Hoshino based Allen on Robin, the protagonist of her one-shot comic Zone. Comparing the two, she called Allen a "different kind of boy". According to Hoshino's first editor, Allen was originally going to be a modified Akuma who looked like a boy. Her editor advised her to make Allen more vulnerable by depicting him crying, which led to Allen's gender being male to make a bigger impact with the readers. As the manga continued, Hoshino called him a comrade and  found a relationship between herself and the character, although Hoshino still admired the Millennium Earl. When the series started, Hoshino drew a colored image of Allen being held by a limb of an Akuma, representing both the series' calm and grotesque atmosphere the same time.

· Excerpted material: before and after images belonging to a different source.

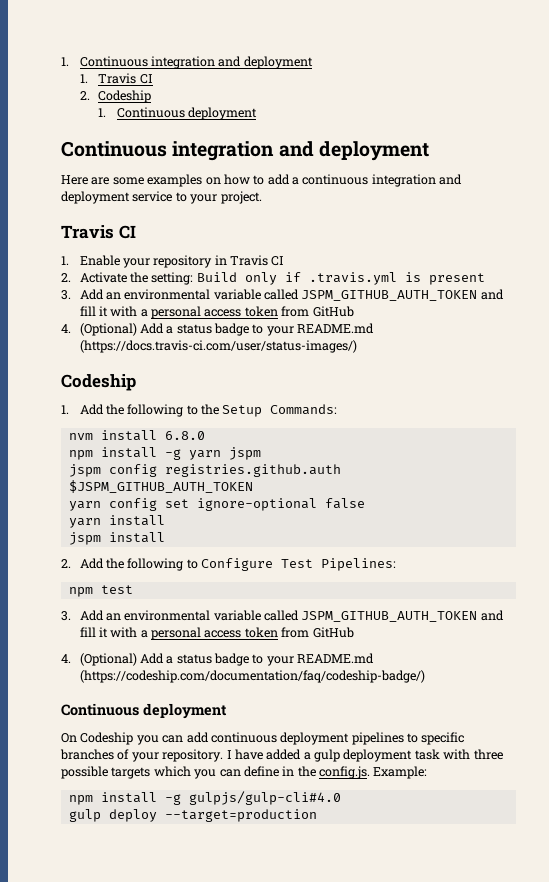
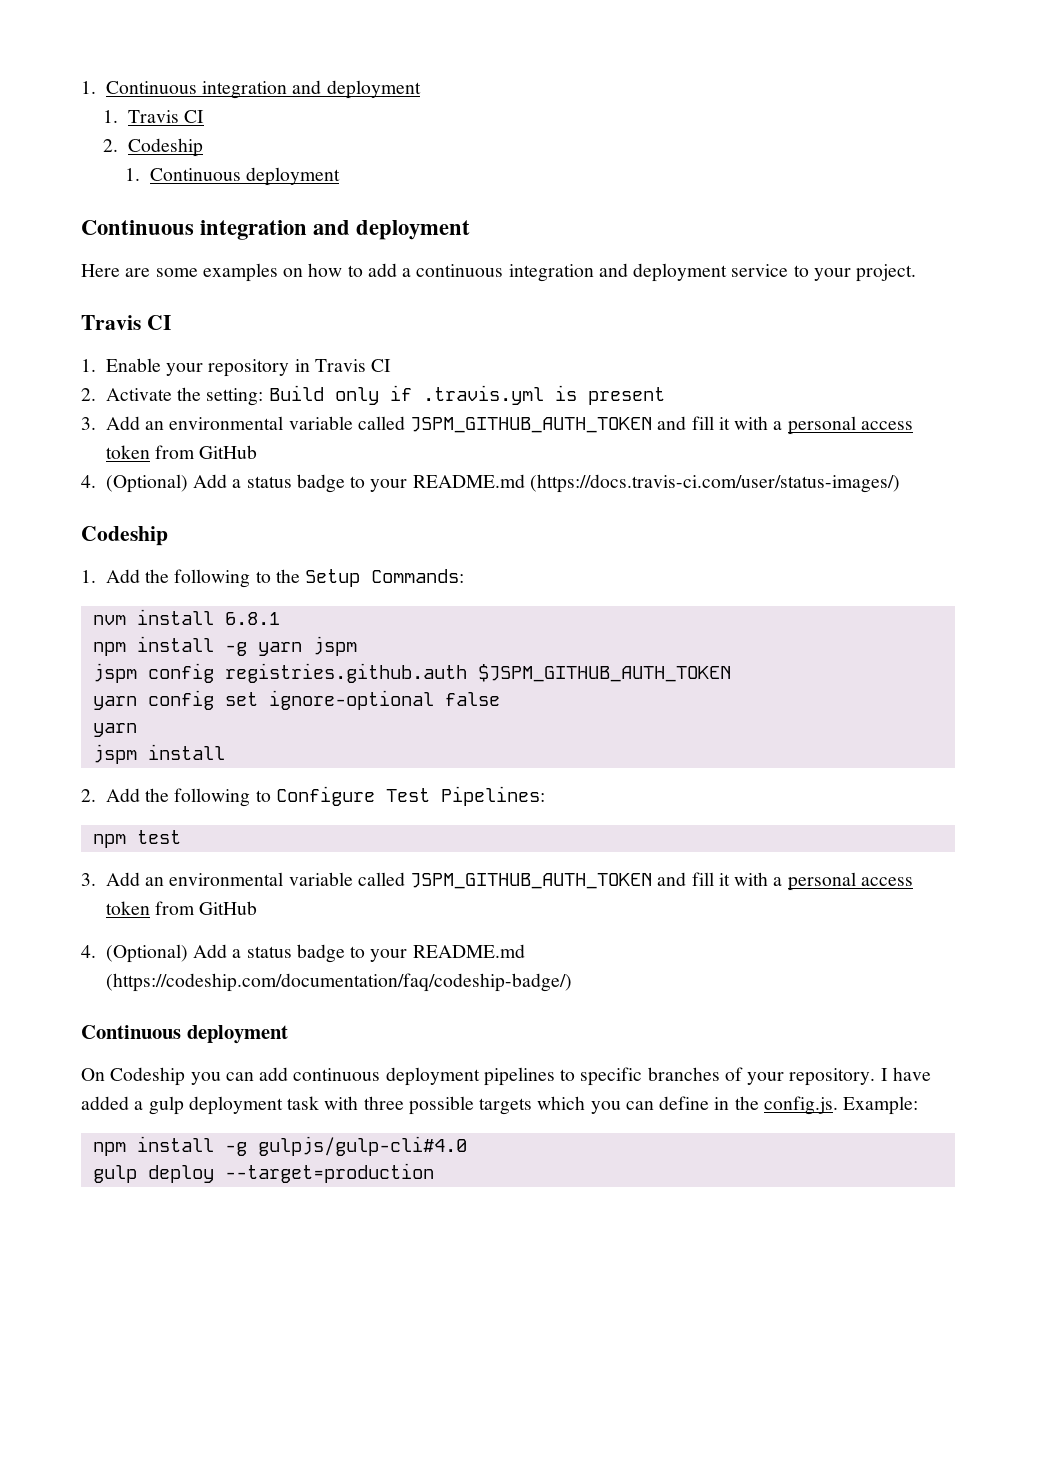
[164,431,205,440] 6.8.0 -> [224,612,280,625] 6.8.1
[108,515,165,526] install -> (137, 730) none

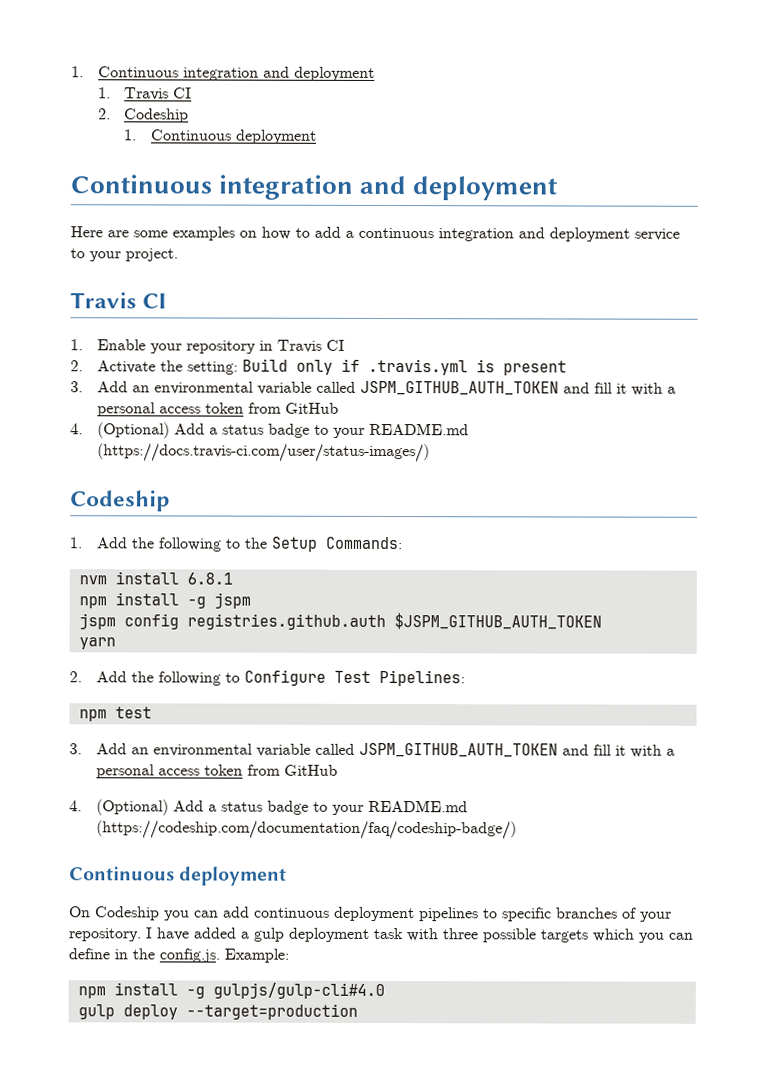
[257,642,302,656] yarn -> (206, 602) none
[147,690,500,710] [92,723,137,737] [92,744,225,764] config set ignore-optional false // yarn // jspm install -> (116, 643) none

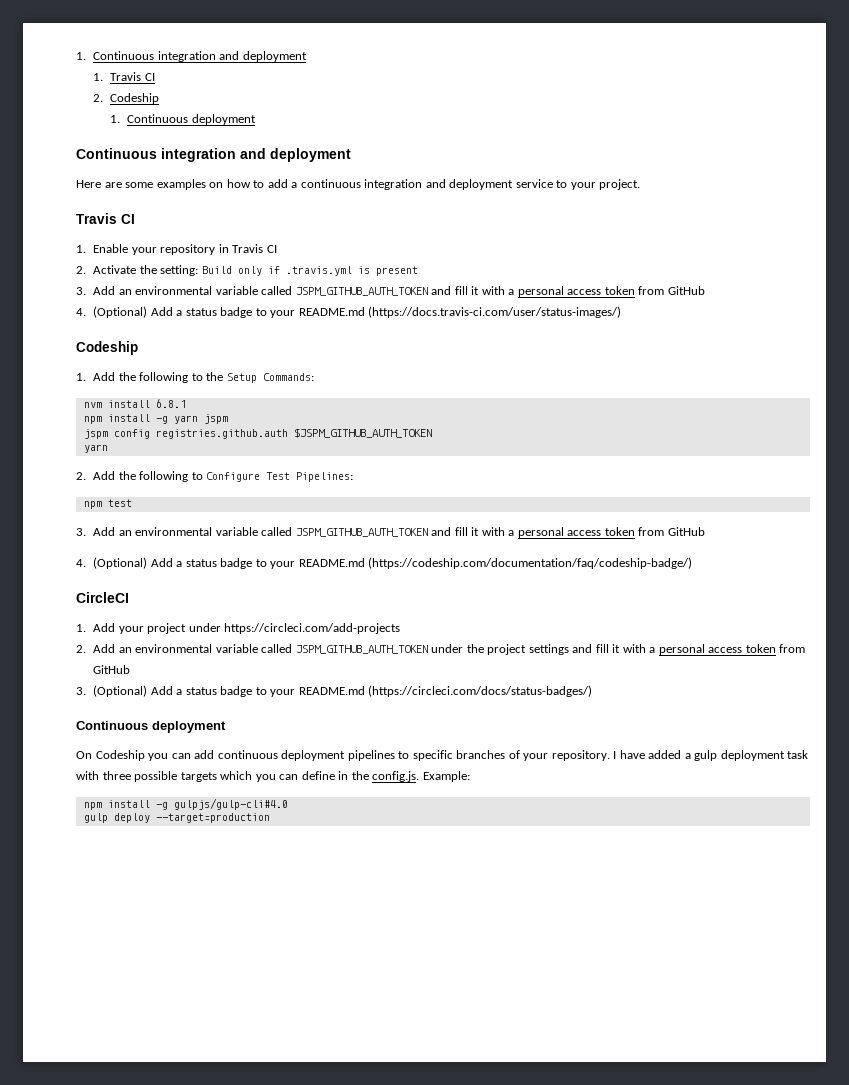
(206, 602) none -> [173,415,198,424] yarn
(517, 830) none -> [76,592,129,603] [76,623,401,634] [76,644,806,655] [93,665,131,674] [76,685,593,697] // CircleCI // 1. Add your project under https://circleci.com/add-projects // 2. Add an environmental variable called JSPM_GITHUB_AUTH_TOKEN under the project settings and fill it with a personal access token from GitHub // 3. (Optional) Add a status badge to your README.md (https://circleci.com/docs/status-badges/)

Allen was introduced as a "gentleman".  She demonstrated Allen's dark side when the character struck his master Cross Marian in anger at his inability to learn how he would become the 14th Noah descendant: Nea D. Campbell. According to Hoshino, Cross Marian was angry with Allen for the attack but enjoyed seeing this side of his student. For the arc involving the Third Exorcists, Hoshino's editors advised her to draw Allen as a fighter for the sake of the manga's characters Yu Kanda and Alma Karma, who are heavily featured in the saga. Allen's origins are not revealed in the manga but instead in the third light novel by Kaya Kizaki who felt the need to reread the original D.Gray-man manga in order to understand Allen's characterization. Hoshino found difficulties in writing the origins of Allen and Mana despite the simplicity it might come. Kizaki provided Hoshino's aid in the making which greatly helped the manga author to appreciate their backstory.

Design

Hoshino parted his hair in the center to emphasize his facial expressions. Because he is an exorcist, she wanted him to have a "very scary-looking image" and added the scar on his left forehead; the scar changed shape several times before becoming a pentagram. Since Hoshino wanted the Order and its enemies to have visual contrast, she gave Allen and the Exorcists black cloaks to convey a "gloomy" impression. Allen's clothing is drawn from Hoshino's general impression of the late 19th century; his ribbon tie and other accessories are intended to project a "gentlemanly image". While Allen became a darker character, Hoshino also wanted to symbolize his own fear in the way his persona became afraid his late guardian Mana Walker did not love him. As a result, Hoshino made a minor design change and rearranged the scar Mana's Akuma placed on his forehead in a berserker state; by having the scar show more clearly, Allen's disturbance about his love for Mana was more clearly expressed.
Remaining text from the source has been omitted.